* TRY IT *
Please repeat, from the entries that follow, the lines from the one containing "(504, 271) none" through the one containing "(249, 310) none" exactly, adding nothing.

** Opening AVAILABLE RECORDS block **

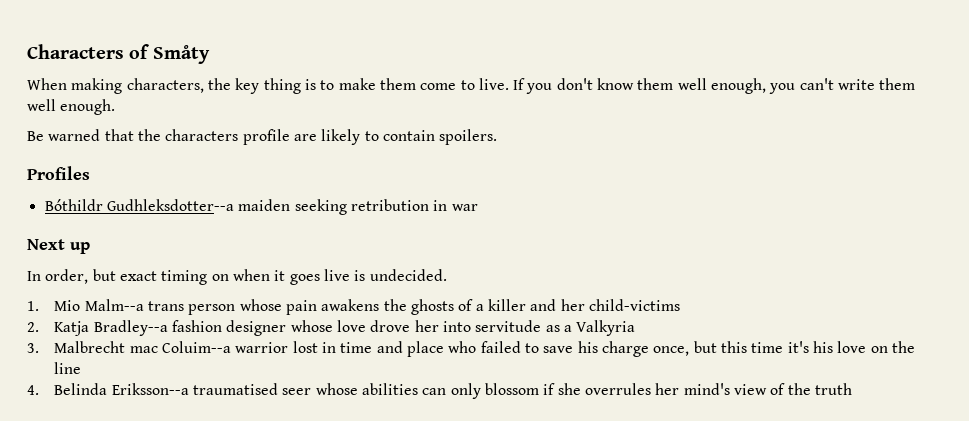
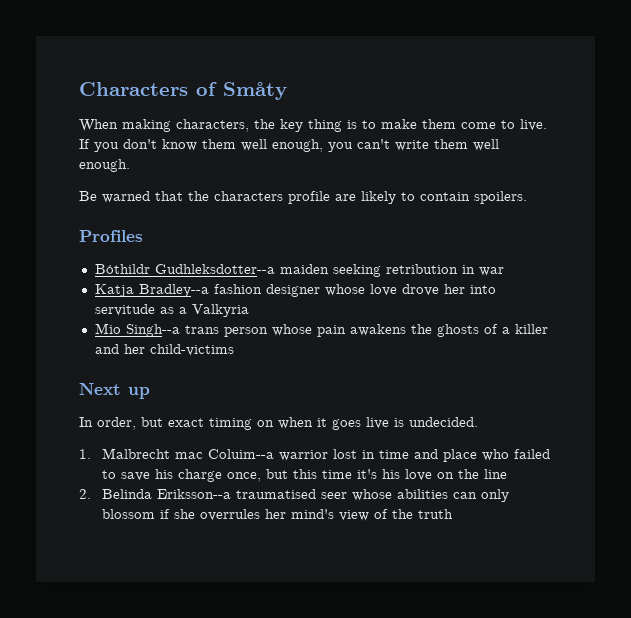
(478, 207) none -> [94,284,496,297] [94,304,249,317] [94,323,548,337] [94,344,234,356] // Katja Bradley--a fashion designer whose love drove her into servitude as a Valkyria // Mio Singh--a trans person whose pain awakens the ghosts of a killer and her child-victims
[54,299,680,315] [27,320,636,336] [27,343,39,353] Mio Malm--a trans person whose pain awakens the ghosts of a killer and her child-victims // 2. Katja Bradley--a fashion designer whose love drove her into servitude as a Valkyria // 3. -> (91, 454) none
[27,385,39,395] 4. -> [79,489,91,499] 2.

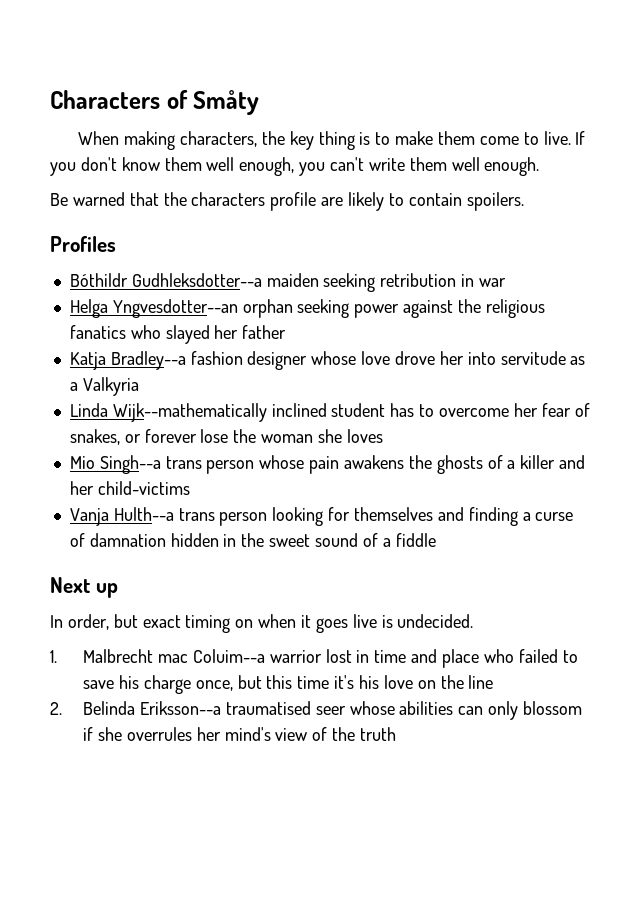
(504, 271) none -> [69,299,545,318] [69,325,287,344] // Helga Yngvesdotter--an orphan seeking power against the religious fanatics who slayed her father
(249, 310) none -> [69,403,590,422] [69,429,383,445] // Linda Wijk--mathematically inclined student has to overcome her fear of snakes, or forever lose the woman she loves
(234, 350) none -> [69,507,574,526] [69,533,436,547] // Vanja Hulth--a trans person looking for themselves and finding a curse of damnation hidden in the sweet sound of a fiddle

** Closing AVAILABLE RECORDS block **

* EXPECTED ANSWER *
(504, 271) none -> [69,299,545,318] [69,325,287,344] // Helga Yngvesdotter--an orphan seeking power against the religious fanatics who slayed her father
(249, 310) none -> [69,403,590,422] [69,429,383,445] // Linda Wijk--mathematically inclined student has to overcome her fear of snakes, or forever lose the woman she loves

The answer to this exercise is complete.